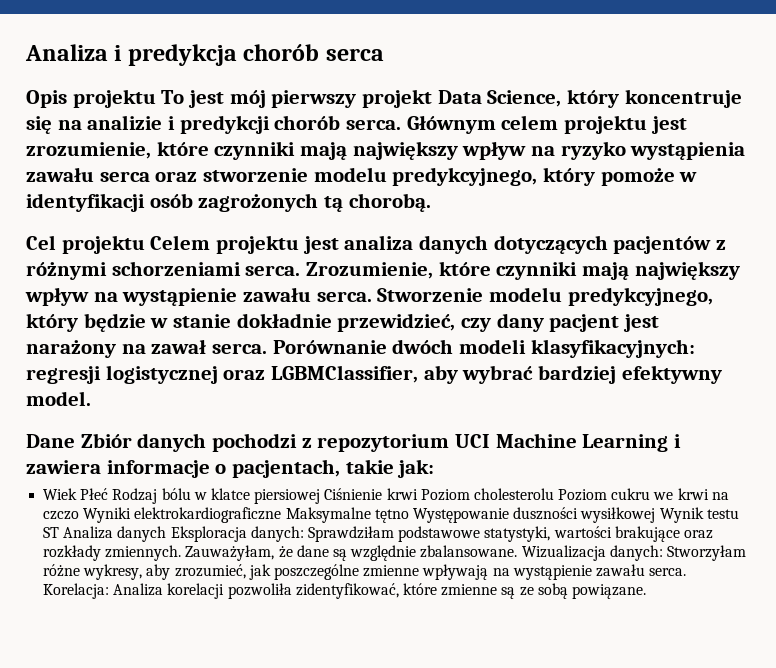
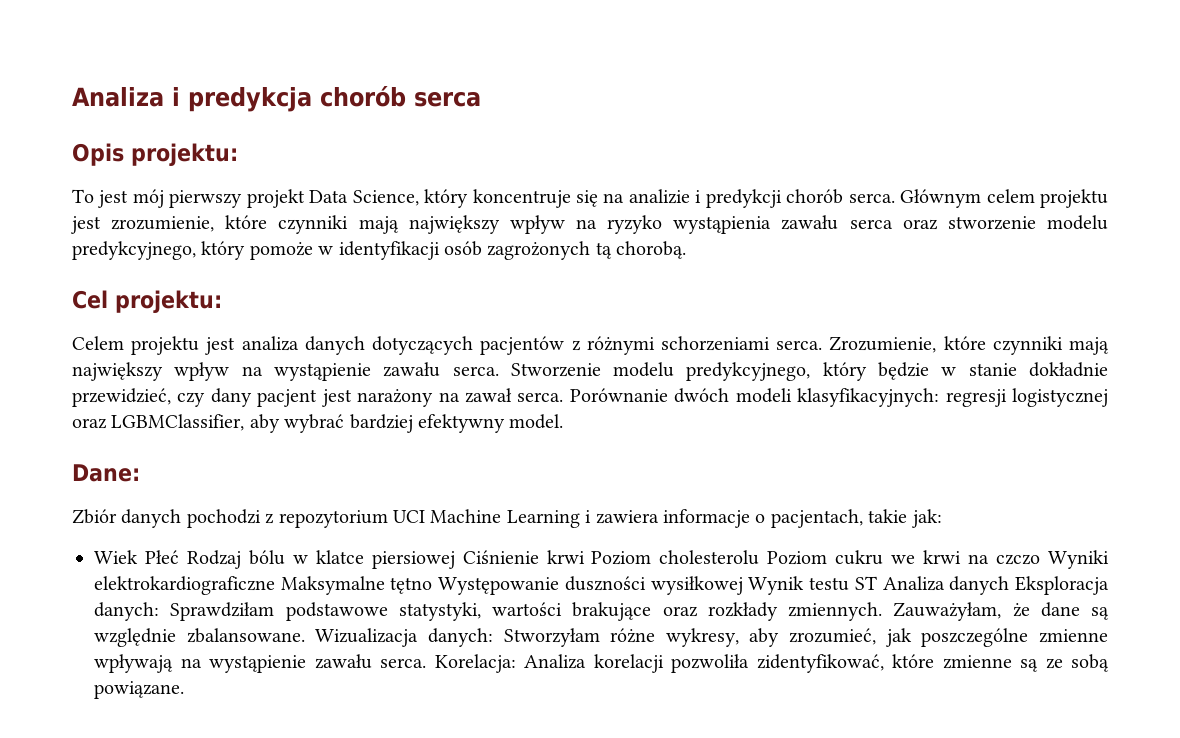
- Opis projektu To jest mój pierwszy projekt Data Science, który koncentruje się na analizie i predykcji chorób serca.
+ Opis projektu:
+ To jest mój pierwszy projekt Data Science, który koncentruje się na analizie i predykcji chorób serca.
- Cel projektu Celem projektu jest analiza danych dotyczących pacjentów z różnymi schorzeniami serca.
+ Cel projektu:
+ Celem projektu jest analiza danych dotyczących pacjentów z różnymi schorzeniami serca.
- Dane Zbiór danych pochodzi z repozytorium UCI Machine Learning i zawiera informacje o pacjentach, takie jak:
+ Dane:
+ Zbiór danych pochodzi z repozytorium UCI Machine Learning i zawiera informacje o pacjentach, takie jak:

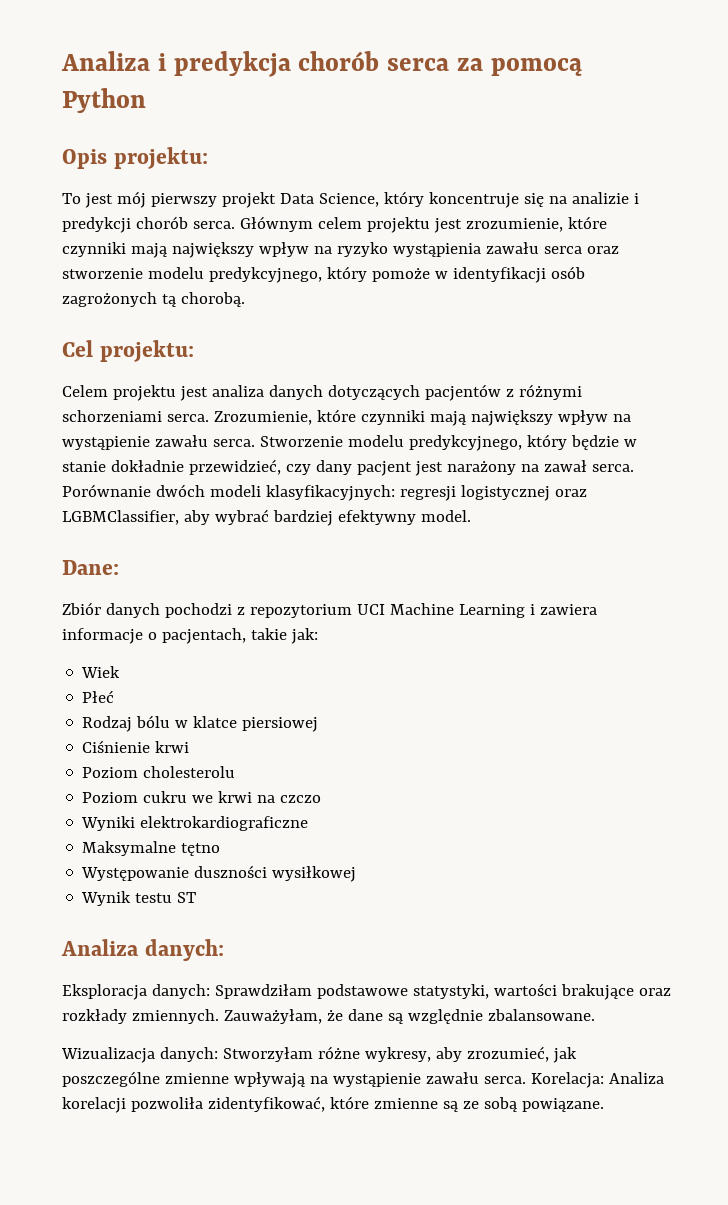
- Analiza i predykcja chorób serca
+ Analiza i predykcja chorób serca za pomocą Python
- Wiek Płeć Rodzaj bólu w klatce piersiowej Ciśnienie krwi Poziom cholesterolu Poziom cukru we krwi na czczo Wyniki elektrokardiograficzne Maksymalne tętno Występowanie duszności wysiłkowej Wynik testu ST Analiza danych Eksploracja danych: Sprawdziłam podstawowe statystyki, wartości brakujące oraz rozkłady zmiennych.
+ Wiek
+ Płeć
+ Rodzaj bólu w klatce piersiowej
+ Ciśnienie krwi
+ Poziom cholesterolu
+ Poziom cukru we krwi na czczo
+ Wyniki elektrokardiograficzne
+ Maksymalne tętno
+ Występowanie duszności wysiłkowej
+ Wynik testu ST
+ Analiza danych:
+ Eksploracja danych: Sprawdziłam podstawowe statystyki, wartości brakujące oraz rozkłady zmiennych.
- Zauważyłam, że dane są względnie zbalansowane. Wizualizacja danych: Stworzyłam różne wykresy, aby zrozumieć, jak poszczególne zmienne wpływają na wystąpienie zawału serca.
+ Zauważyłam, że dane są względnie zbalansowane.
+ Wizualizacja danych: Stworzyłam różne wykresy, aby zrozumieć, jak poszczególne zmienne wpływają na wystąpienie zawału serca.

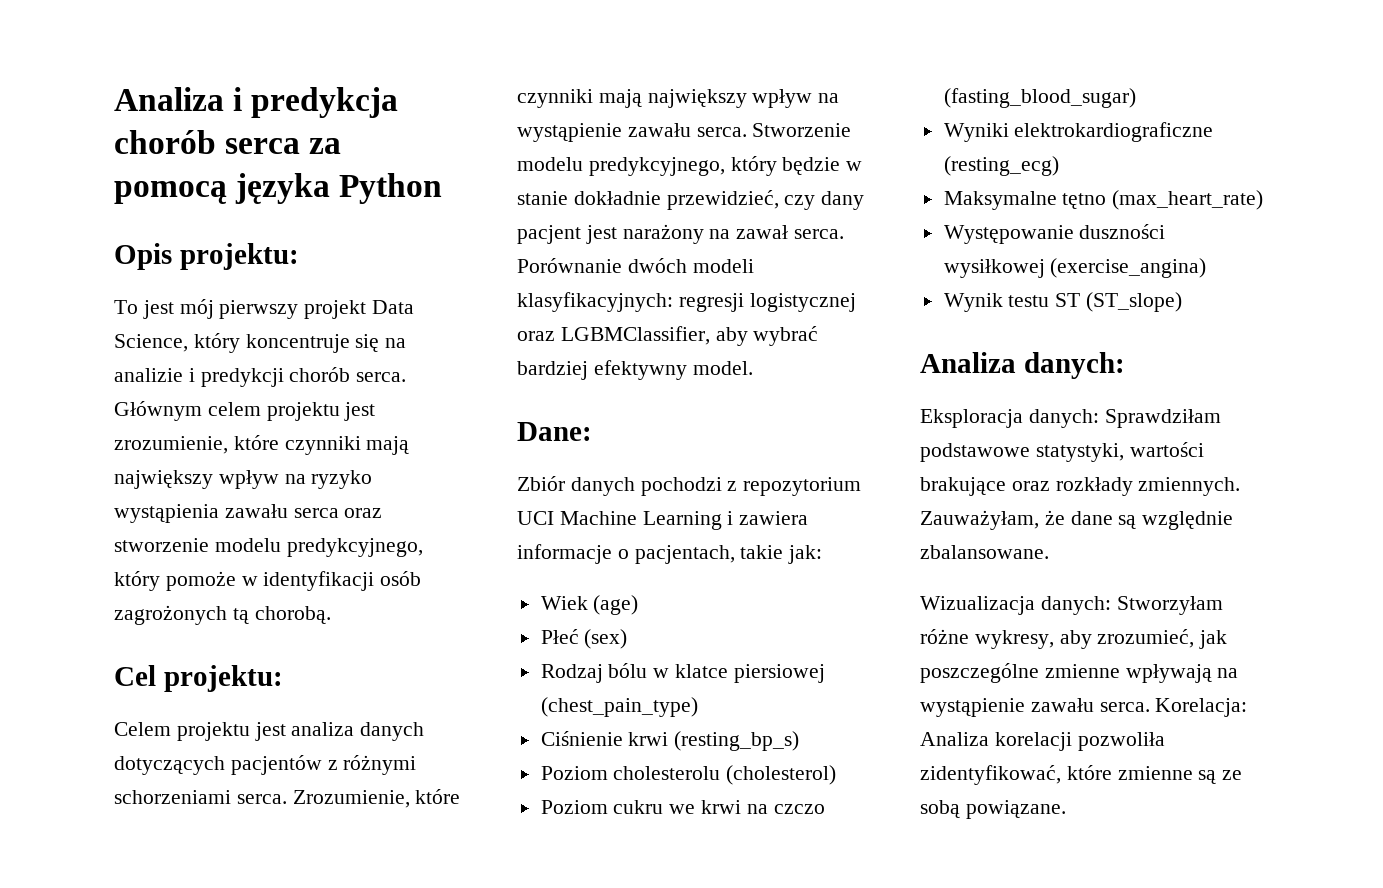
- Analiza i predykcja chorób serca za pomocą Python
+ Analiza i predykcja chorób serca za pomocą języka Python
- Wiek
+ Wiek (age)
- Płeć
+ Płeć (sex)
- Rodzaj bólu w klatce piersiowej
+ Rodzaj bólu w klatce piersiowej (chest_pain_type)
- Ciśnienie krwi
+ Ciśnienie krwi (resting_bp_s)
- Poziom cholesterolu
+ Poziom cholesterolu (cholesterol)
- Poziom cukru we krwi na czczo
+ Poziom cukru we krwi na czczo (fasting_blood_sugar)
- Wyniki elektrokardiograficzne
+ Wyniki elektrokardiograficzne (resting_ecg)
- Maksymalne tętno
+ Maksymalne tętno (max_heart_rate)
- Występowanie duszności wysiłkowej
+ Występowanie duszności wysiłkowej (exercise_angina)
- Wynik testu ST
+ Wynik testu ST (ST_slope)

__________

PROBLEM TO SOLVE ▸
For each line of the material that contains "Zbiór", return a copy.

ANSWER SECTION ▸
- Dane Zbiór danych pochodzi z repozytorium UCI Machine Learning i zawiera informacje o pacjentach, takie jak:
+ Zbiór danych pochodzi z repozytorium UCI Machine Learning i zawiera informacje o pacjentach, takie jak:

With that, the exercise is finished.